La bajada camino de la explanada es todo un deleite. Unos pasos por delante, un monje se desgañita hablando por el móvil. En la piedra inmaculada del Potala se observan pequeños orificios. Pregunto. “Son para colocar las banderas rojas”, escucho.
Durante hora y media recorremos con parsimonia los pasillos intrincados de esta fortaleza con más de un millar de habitaciones y una descomunal biblioteca.
Una vez abajo, insisto en recorrer el kora, flanqueado por hileras interminables de molinillos de oración y tenderetes donde los peregrinos pueden comprar sus rosarios, lamparillas y mantequilla de yak. Una imagen perdura para siempre, la de una mujer caquéctica, consumida por los años, que no nos quita ojo mientras Belén hurga en la mochila. Apenas mide metro y medio de cuerpo sarmentoso, escurrido como una pasa. Al final se decide y nos pide la botella de agua. Se la ofrezco con una sonrisa y le pido permiso para hacerle una fotografía. Pero ahora que ha cogido carrerilla, quiere dinero. Seguimos nuestro camino.
Es mediodía y hace un calor sofocante durante la media hora que nos cuesta recorrer todo este itinerario espiritual que circunda el Potala. Media hora durante la cual los rayos de sol te aguijonean la nuca mientras intentas comprender algo y no puedes evitar sentirte como un japonés en Las Ventas confundiendo a los toros con los cabestros.
18 litros de agua y tres botellas de oxígeno
La tarde hay que aprovecharla para comprar algunas provisiones. Mañana comenzamos nuestro largo viaje hacia Katmandú a través de los Himalayas con parada estelar en el campo base del Everest en su cara norte, la que cobija al legendario glaciar de Rongbuk. En el kitt del expedicionario tibetano no puede faltar agua, mucha agua, para intentar combatir el mal de altura. Compramos doce botellas de litro y medio, 18 litros en total, por 48 yuanes, y tres botellas de oxígeno.
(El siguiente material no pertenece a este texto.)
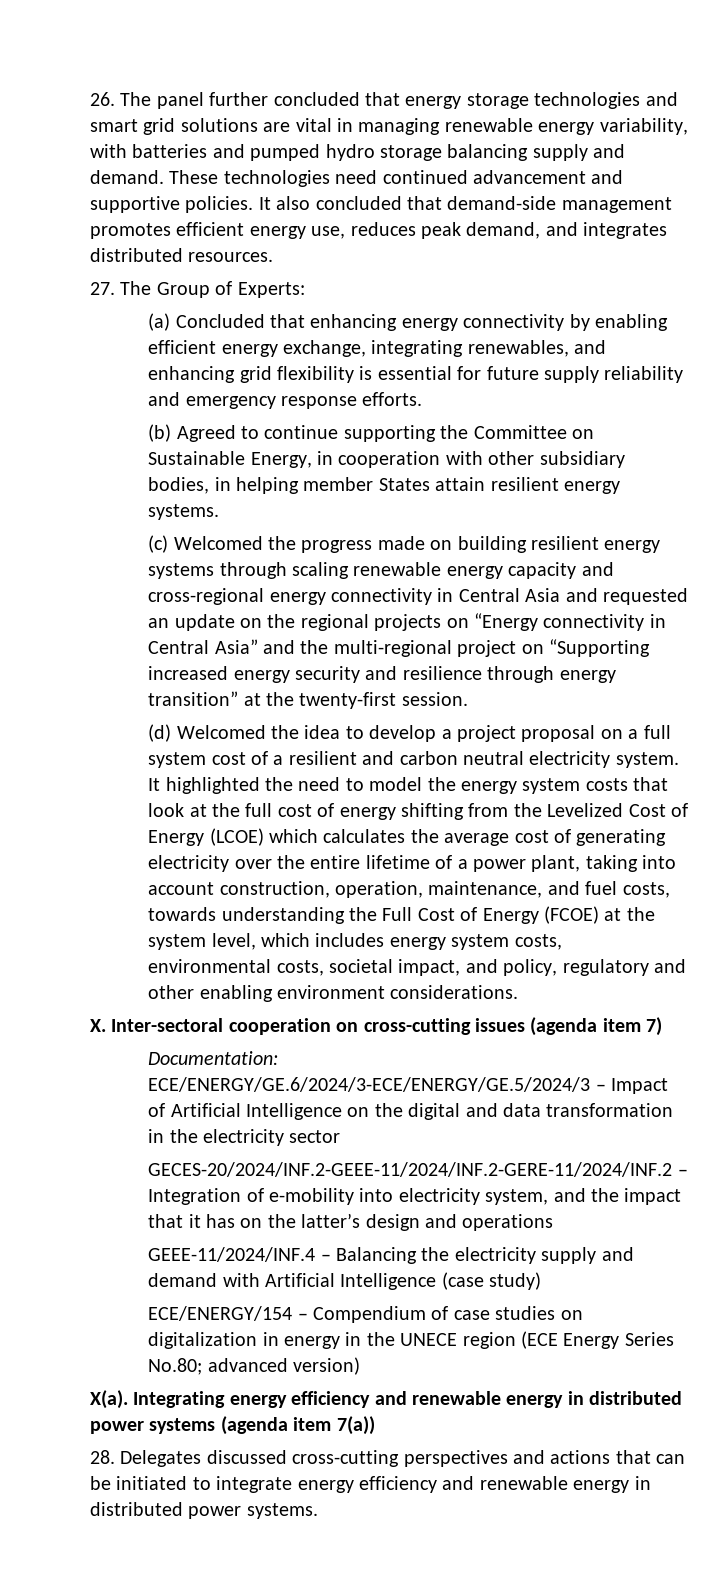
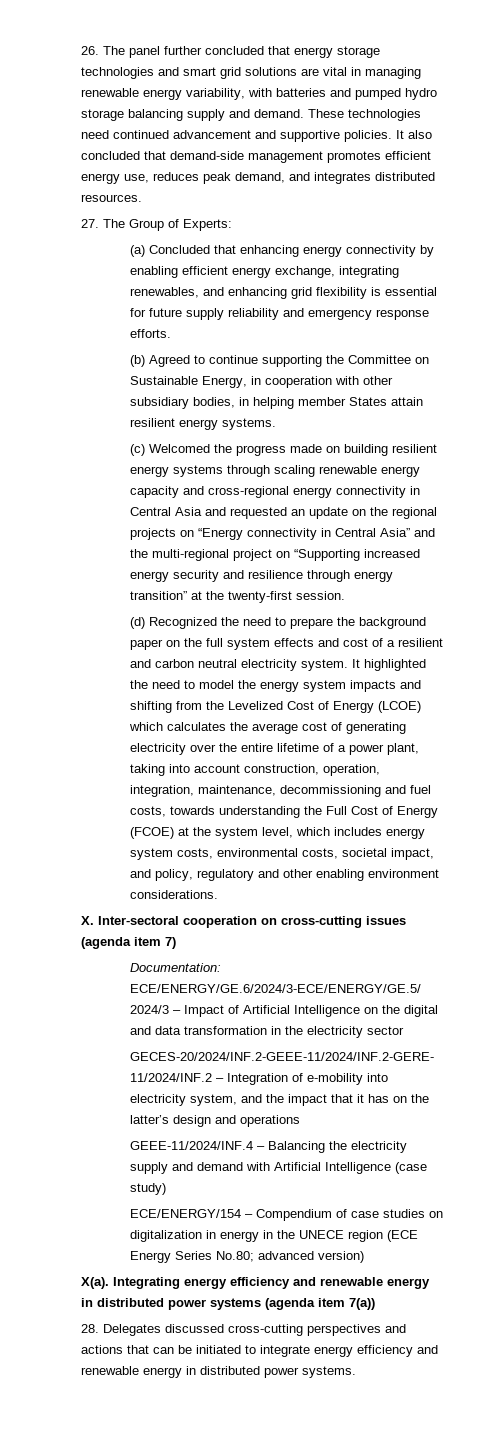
- (d) Welcomed the idea to develop a project proposal on a full system cost of a resilient and carbon neutral electricity system.
+ (d) Recognized the need to prepare the background paper on the full system effects and cost of a resilient and carbon neutral electricity system.
- It highlighted the need to model the energy system costs that look at the full cost of energy shifting from the Levelized Cost of Energy (LCOE) which calculates the average cost of generating electricity over the entire lifetime of a power plant, taking into account construction, operation, maintenance, and fuel costs, towards understanding the Full Cost of Energy (FCOE) at the system level, which includes energy system costs, environmental costs, societal impact, and policy, regulatory and other enabling environment considerations.
+ It highlighted the need to model the energy system impacts and shifting from the Levelized Cost of Energy (LCOE) which calculates the average cost of generating electricity over the entire lifetime of a power plant, taking into account construction, operation, integration, maintenance, decommissioning and fuel costs, towards understanding the Full Cost of Energy (FCOE) at the system level, which includes energy system costs, environmental costs, societal impact, and policy, regulatory and other enabling environment considerations.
Son bombonas ligeras, de plástico, que pueden venir bien en caso de emergencia. Un paisano nos indica con señas que la mejor manera de inhalar el aire es directamente a través de la nariz, prescindiendo de la mascarilla. Nunca hay que despreciar el consejo de un lugareño. Compramos también algunos frutos secos, barritas de chocolate, panecillos, snacks variados y envases al vacío de pinchos morunos y carne de cordero desecada que no invitan precisamente a darse un festín.
Lejos de casa la felicidad, a veces, no es más que unos tragos de cerveza y un poco de pasta cocida como Dios manda.
Las nubes empiezan a cerrarse por el norte, lo que no es un buen presagio teniendo en cuenta que todavía estamos en temporada del monzón. La lluvia arrecia con furia cuando cae la noche. Ahí fuera sólo hay agua y oscuridad. Mañana salimos con el alba y hay que acostarse pronto, aunque sea para pelearse con la almohada y escuchar como el taladro retumba dentro de tu cabeza. En unas horas superaremos los 5.000 metros de altura. ¿Cómo reaccionará nuestro cuerpo? ¿Estamos preparados? Estos días de aclimatación en Lhasa han tenido que servir para algo. Con ese ánimo nos despedimos de la capital del Tíbet con una cena memorable en el Dunya, junto al Yak hotel. Los noodles con verduras o con carne de yak no tienen parangón. Fred, el dueño, es un alemán afincado en Lhasa desde hace años que no pierde detalle para que sus comensales salgan con una sonrisa en el estómago. Lejos de casa la felicidad, a veces, no es más que unos tragos de cerveza y un poco de pasta cocida como Dios manda. Por lo que pueda venir, disfrutamos las viandas como si fuesen la última cena.